Problem details →
Locate and copy each line in the data that contains the word "size".

Material supplied →
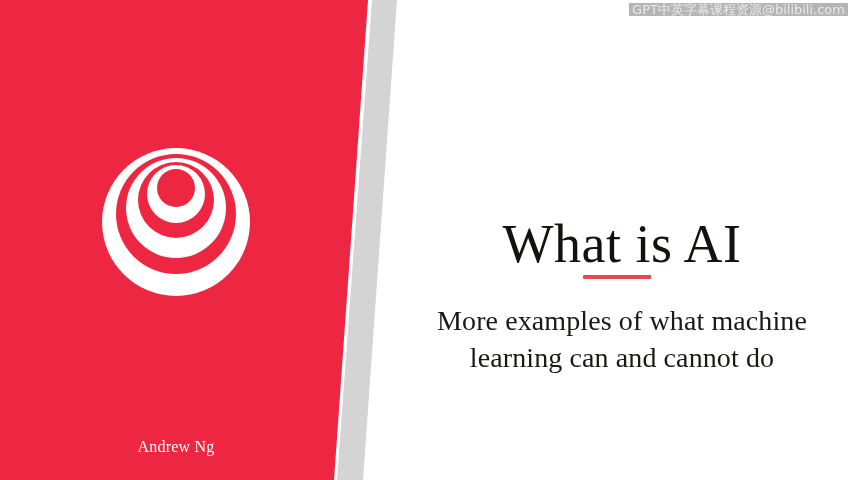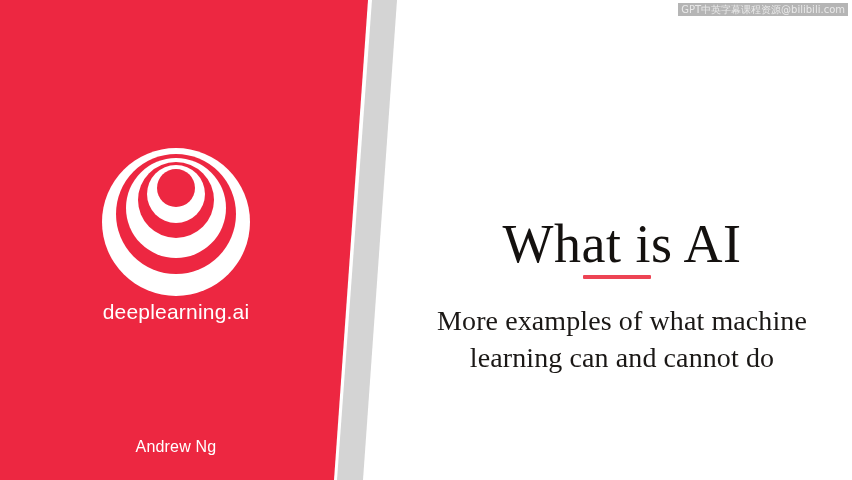--- a/index.html
+++ b/index.html
@@ -53,21 +53,21 @@
     font-weight:300;
     letter-spacing:0.2px;
   }
 
   .presenter-name {
     position:absolute;
     top:438px;
     left:0; width:352px;
     text-align:center;
     color:#ffffff;
-    font-family:Liberation Sans, sans-serif;
+    font-family:Liberation Serif, serif;
     font-size:16px;
     font-weight:400;
     letter-spacing:0.2px;
   }
 
   
   .right-content {
     position:absolute;
     left:392px; top:0;
     width:460px; height:480px;
@@ -111,21 +111,21 @@
   }
 
   
   .watermark {
     position:absolute;
     top:3px; right:4px;
     z-index:20;
     background:rgba(120,120,120,0.55);
     color:#e9e9e9;
     font-family:"DejaVu Sans", sans-serif;
-    font-size:10px;
+    font-size:13px;
     line-height:11px;
     padding:1px 3px;
     white-space:nowrap;
     letter-spacing:0px;
   }
 </style>
 </head>
 <body>
 
 <div id="slide">
@@ -146,21 +146,20 @@
 
       <circle cx="80" cy="62" r="50" fill="#FFFFFF"></circle>
 
       <circle cx="80" cy="54" r="38" fill="#ED2741"></circle>
 
       <circle cx="80" cy="48" r="29" fill="#FFFFFF"></circle>
 
       <circle cx="80" cy="42" r="19" fill="#ED2741"></circle>
     </svg>
 
-    <div class="brand-name">deeplearning.ai</div>
 
     <div class="presenter-name">Andrew Ng</div>
   </div>
 
   <div class="right-content">
 
     <div class="slide-title">What is AI</div>
 
     <div class="title-rule"></div>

Solution to this task →
     font-size:16px;
-    font-size:10px;
+    font-size:13px;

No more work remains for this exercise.